THE TASK: Collect every line below that contains the word "Anuentes".

--- RECORDS Enclosed Below ---

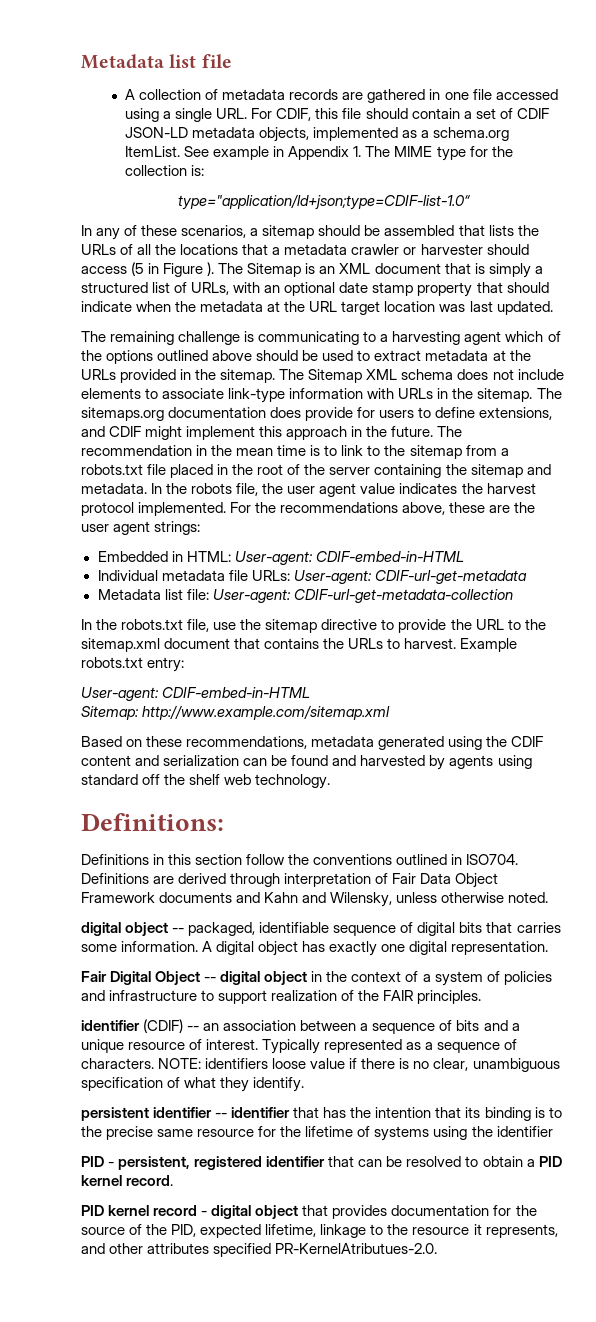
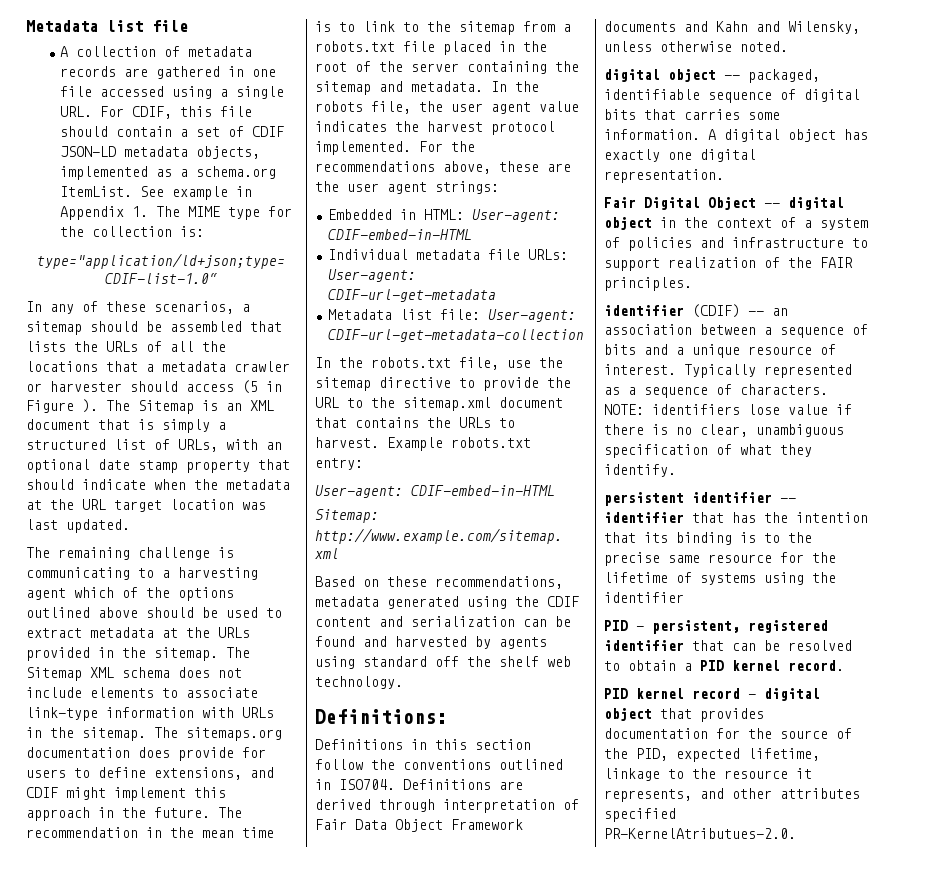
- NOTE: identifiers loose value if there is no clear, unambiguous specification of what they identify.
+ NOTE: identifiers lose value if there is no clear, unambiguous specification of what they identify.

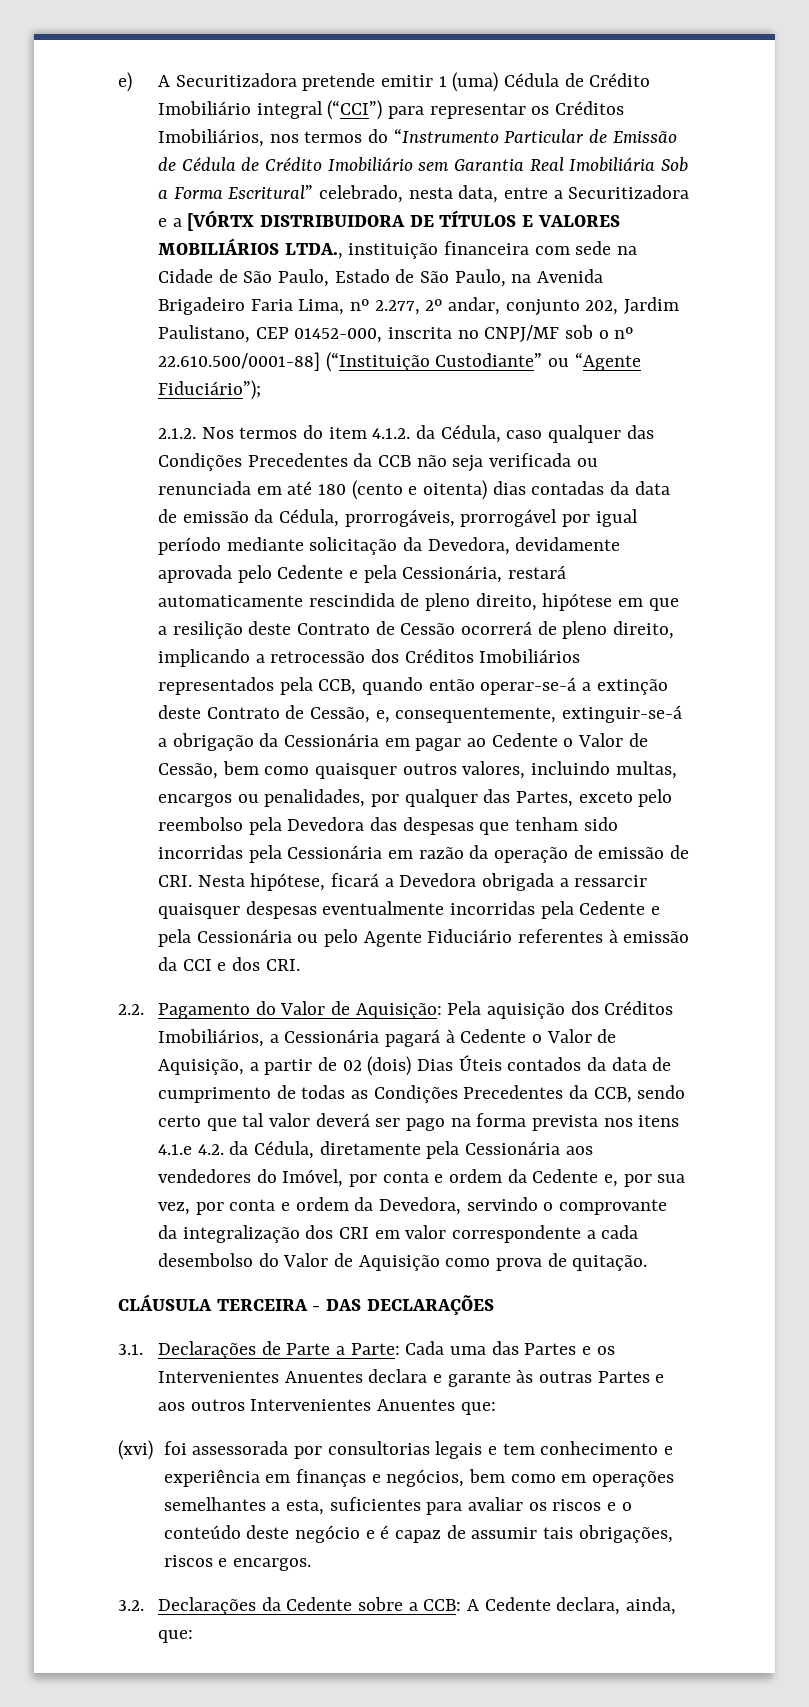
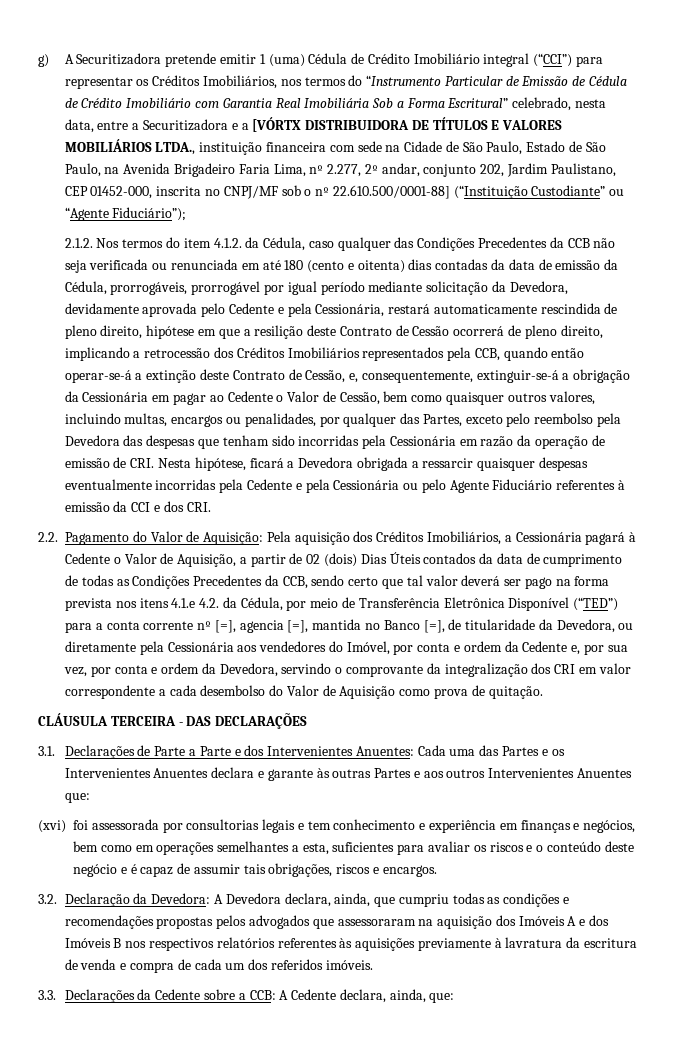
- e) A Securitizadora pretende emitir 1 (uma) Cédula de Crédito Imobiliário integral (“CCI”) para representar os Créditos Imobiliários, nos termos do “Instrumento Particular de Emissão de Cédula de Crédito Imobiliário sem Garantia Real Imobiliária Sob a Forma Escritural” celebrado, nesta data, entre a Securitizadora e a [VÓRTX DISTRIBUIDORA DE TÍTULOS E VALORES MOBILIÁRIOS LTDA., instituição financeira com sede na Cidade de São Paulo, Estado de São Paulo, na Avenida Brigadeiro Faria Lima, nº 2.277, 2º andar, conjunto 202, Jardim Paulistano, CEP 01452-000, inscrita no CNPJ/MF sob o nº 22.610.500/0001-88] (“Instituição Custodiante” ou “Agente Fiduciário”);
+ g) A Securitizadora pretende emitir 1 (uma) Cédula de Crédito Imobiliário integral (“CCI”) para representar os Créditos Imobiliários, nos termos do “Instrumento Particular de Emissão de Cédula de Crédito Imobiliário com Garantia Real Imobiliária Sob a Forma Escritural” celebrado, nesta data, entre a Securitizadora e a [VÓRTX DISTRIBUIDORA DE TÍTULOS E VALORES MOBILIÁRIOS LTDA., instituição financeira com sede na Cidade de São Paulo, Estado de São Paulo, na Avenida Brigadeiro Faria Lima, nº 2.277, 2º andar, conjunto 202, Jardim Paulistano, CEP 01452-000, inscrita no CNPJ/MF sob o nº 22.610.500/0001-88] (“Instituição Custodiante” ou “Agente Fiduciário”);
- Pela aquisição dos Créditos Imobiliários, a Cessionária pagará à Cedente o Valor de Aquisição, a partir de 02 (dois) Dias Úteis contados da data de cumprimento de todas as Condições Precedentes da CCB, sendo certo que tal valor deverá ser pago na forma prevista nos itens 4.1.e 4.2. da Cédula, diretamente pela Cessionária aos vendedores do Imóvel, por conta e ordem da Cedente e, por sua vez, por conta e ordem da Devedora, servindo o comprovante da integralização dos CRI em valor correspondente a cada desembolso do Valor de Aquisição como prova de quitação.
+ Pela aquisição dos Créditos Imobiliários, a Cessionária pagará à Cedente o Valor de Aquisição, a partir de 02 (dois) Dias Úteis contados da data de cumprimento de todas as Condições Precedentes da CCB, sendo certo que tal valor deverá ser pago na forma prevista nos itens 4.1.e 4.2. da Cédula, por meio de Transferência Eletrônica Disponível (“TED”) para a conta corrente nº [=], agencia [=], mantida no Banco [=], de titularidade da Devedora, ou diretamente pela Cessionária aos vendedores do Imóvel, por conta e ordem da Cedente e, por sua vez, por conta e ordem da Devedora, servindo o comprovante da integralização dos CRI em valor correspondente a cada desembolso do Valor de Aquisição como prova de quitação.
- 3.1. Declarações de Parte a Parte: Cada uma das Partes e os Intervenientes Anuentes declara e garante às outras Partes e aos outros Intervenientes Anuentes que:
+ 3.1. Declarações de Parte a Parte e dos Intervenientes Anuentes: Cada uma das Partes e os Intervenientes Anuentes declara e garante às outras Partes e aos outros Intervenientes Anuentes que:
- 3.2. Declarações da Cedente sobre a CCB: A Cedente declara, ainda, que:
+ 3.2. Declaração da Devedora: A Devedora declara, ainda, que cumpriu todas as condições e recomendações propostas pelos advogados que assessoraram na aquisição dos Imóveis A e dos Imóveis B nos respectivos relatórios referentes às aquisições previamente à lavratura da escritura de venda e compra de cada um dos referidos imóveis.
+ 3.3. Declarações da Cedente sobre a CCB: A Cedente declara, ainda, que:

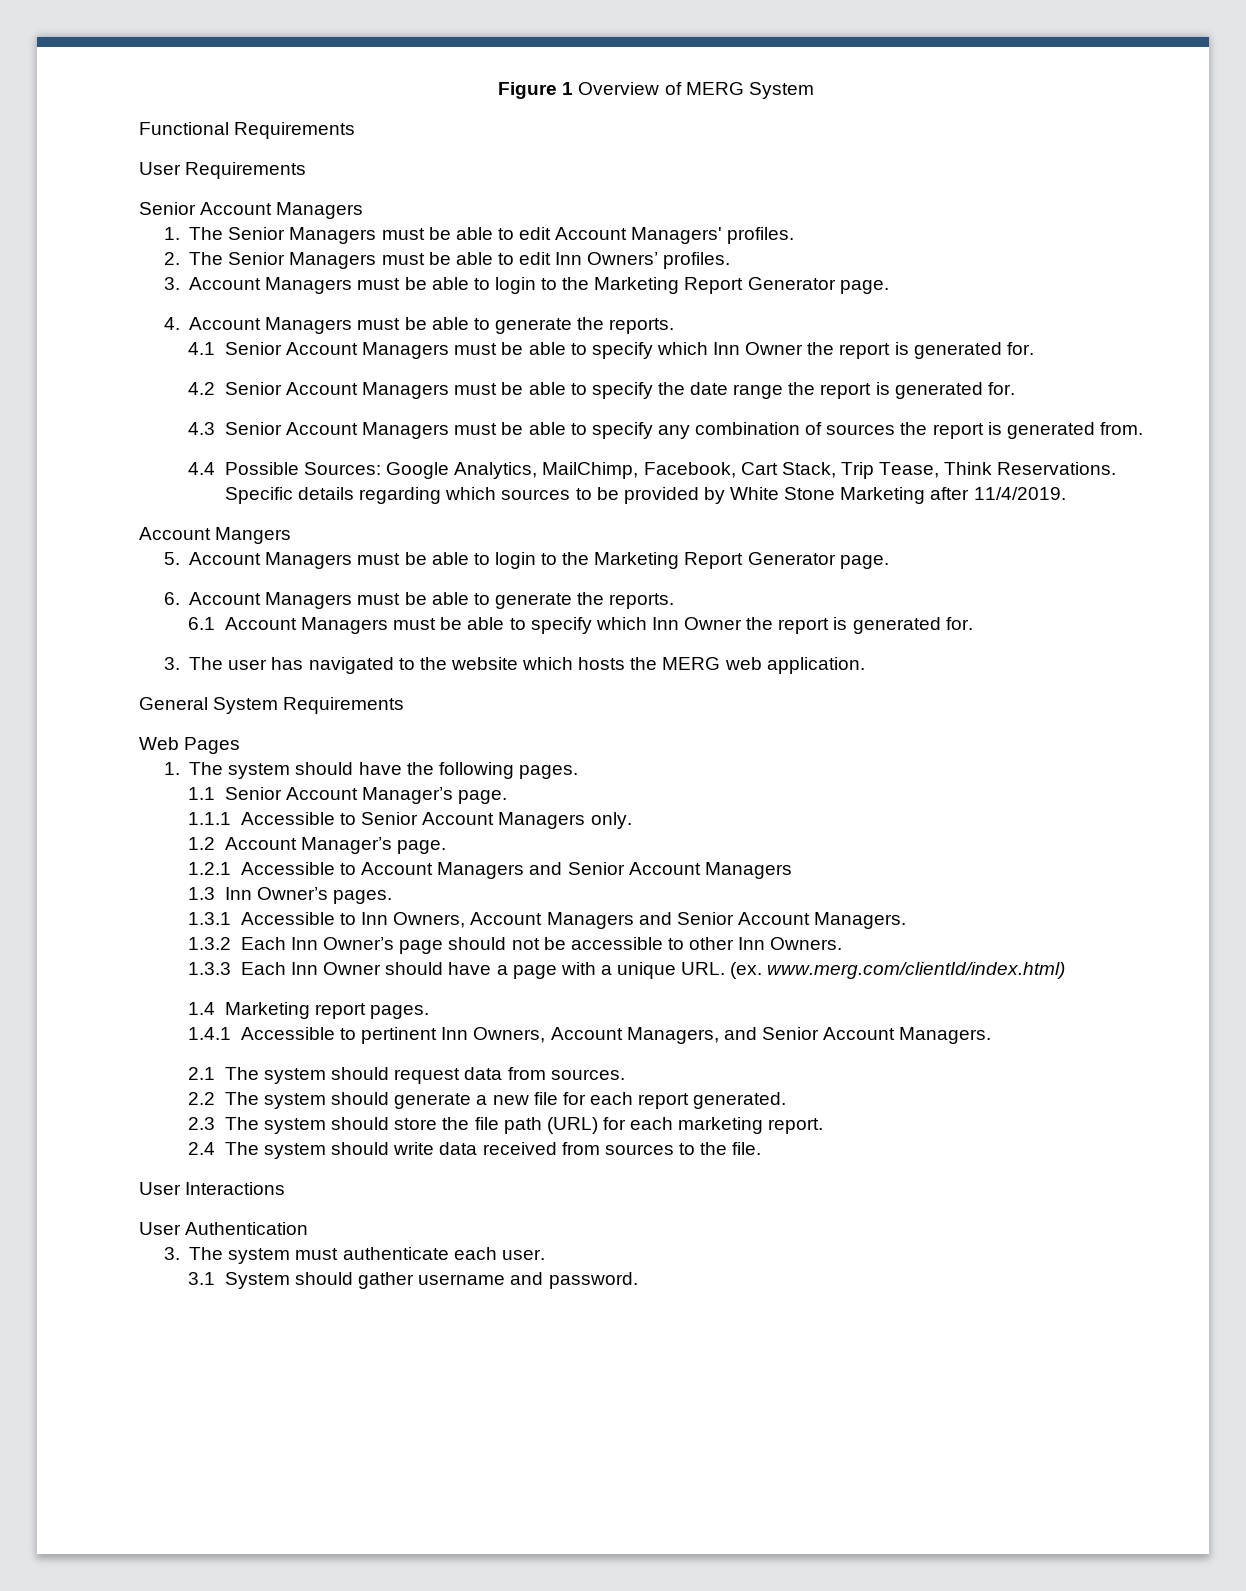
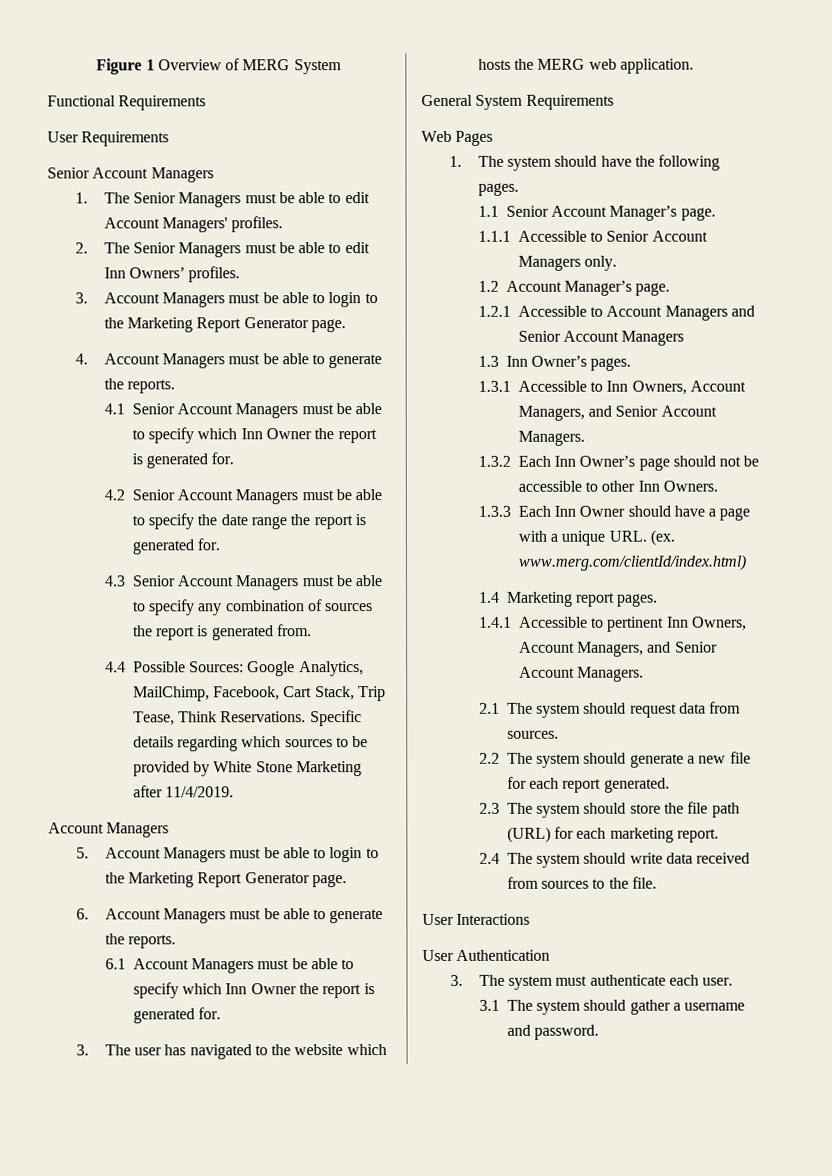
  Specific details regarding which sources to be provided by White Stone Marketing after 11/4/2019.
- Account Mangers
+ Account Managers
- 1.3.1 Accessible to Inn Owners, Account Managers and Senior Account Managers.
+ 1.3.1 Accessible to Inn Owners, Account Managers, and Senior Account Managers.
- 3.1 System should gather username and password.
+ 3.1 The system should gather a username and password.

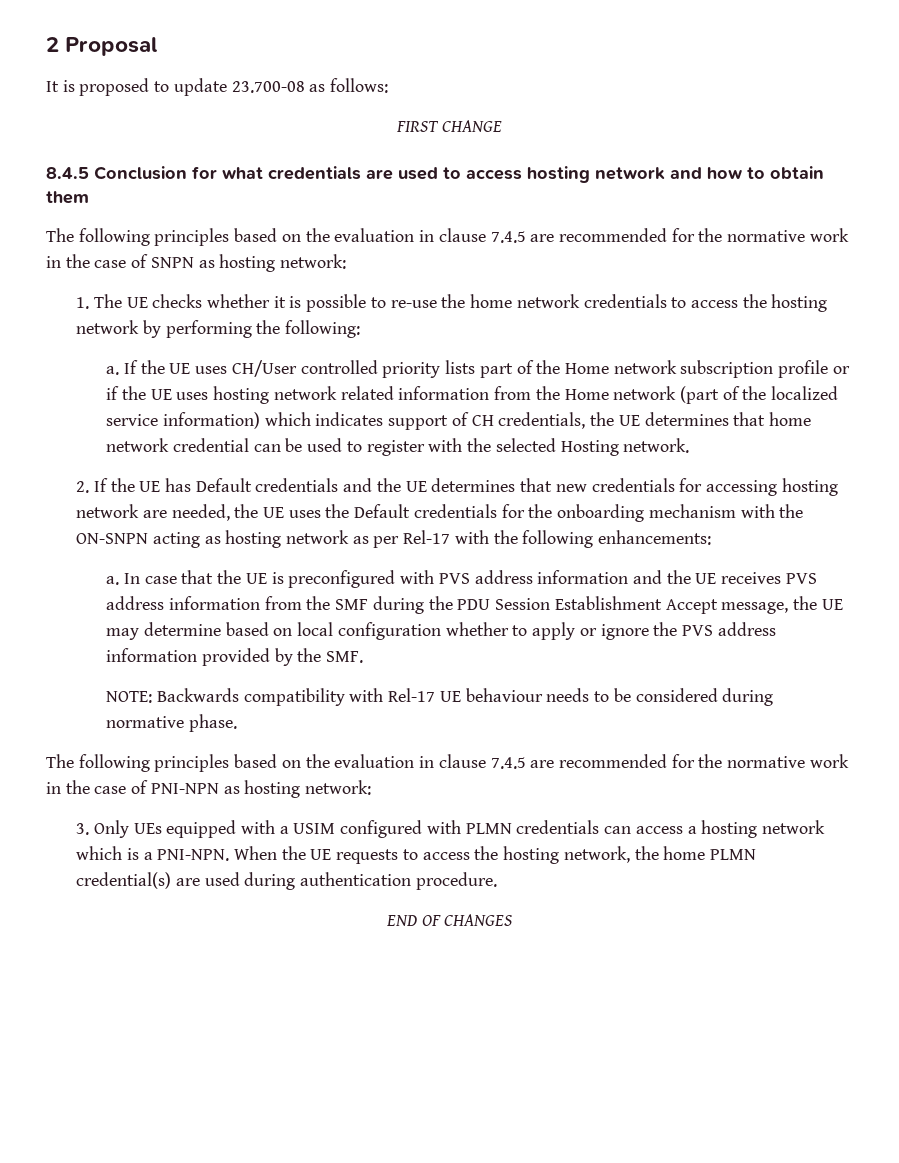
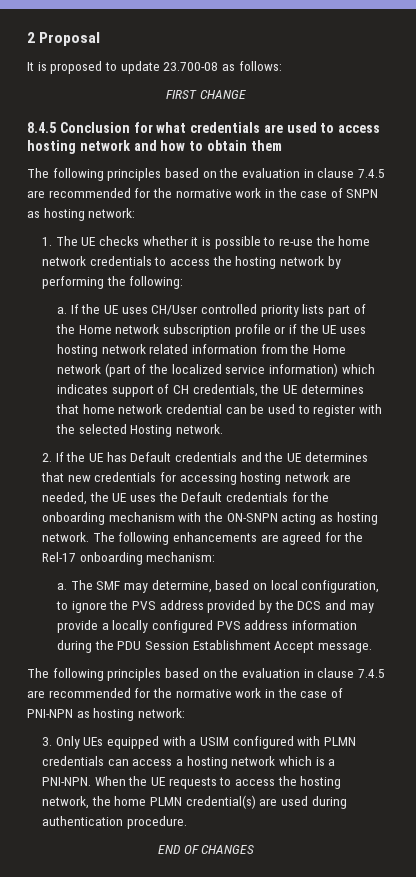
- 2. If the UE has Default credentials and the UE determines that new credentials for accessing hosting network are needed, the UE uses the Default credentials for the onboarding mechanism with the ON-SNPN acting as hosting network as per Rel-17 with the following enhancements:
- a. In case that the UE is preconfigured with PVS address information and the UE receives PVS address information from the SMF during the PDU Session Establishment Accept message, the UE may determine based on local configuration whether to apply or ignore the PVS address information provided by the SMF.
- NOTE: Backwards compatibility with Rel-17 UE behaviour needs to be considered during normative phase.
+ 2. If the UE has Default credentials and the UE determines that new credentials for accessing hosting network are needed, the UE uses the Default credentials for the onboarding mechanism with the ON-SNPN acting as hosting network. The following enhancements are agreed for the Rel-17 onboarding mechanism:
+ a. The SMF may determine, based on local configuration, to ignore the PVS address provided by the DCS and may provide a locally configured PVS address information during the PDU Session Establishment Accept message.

--- End of Enclosed RECORDS ---

SOLUTION TO THIS TASK:
- 3.1. Declarações de Parte a Parte: Cada uma das Partes e os Intervenientes Anuentes declara e garante às outras Partes e aos outros Intervenientes Anuentes que:
+ 3.1. Declarações de Parte a Parte e dos Intervenientes Anuentes: Cada uma das Partes e os Intervenientes Anuentes declara e garante às outras Partes e aos outros Intervenientes Anuentes que:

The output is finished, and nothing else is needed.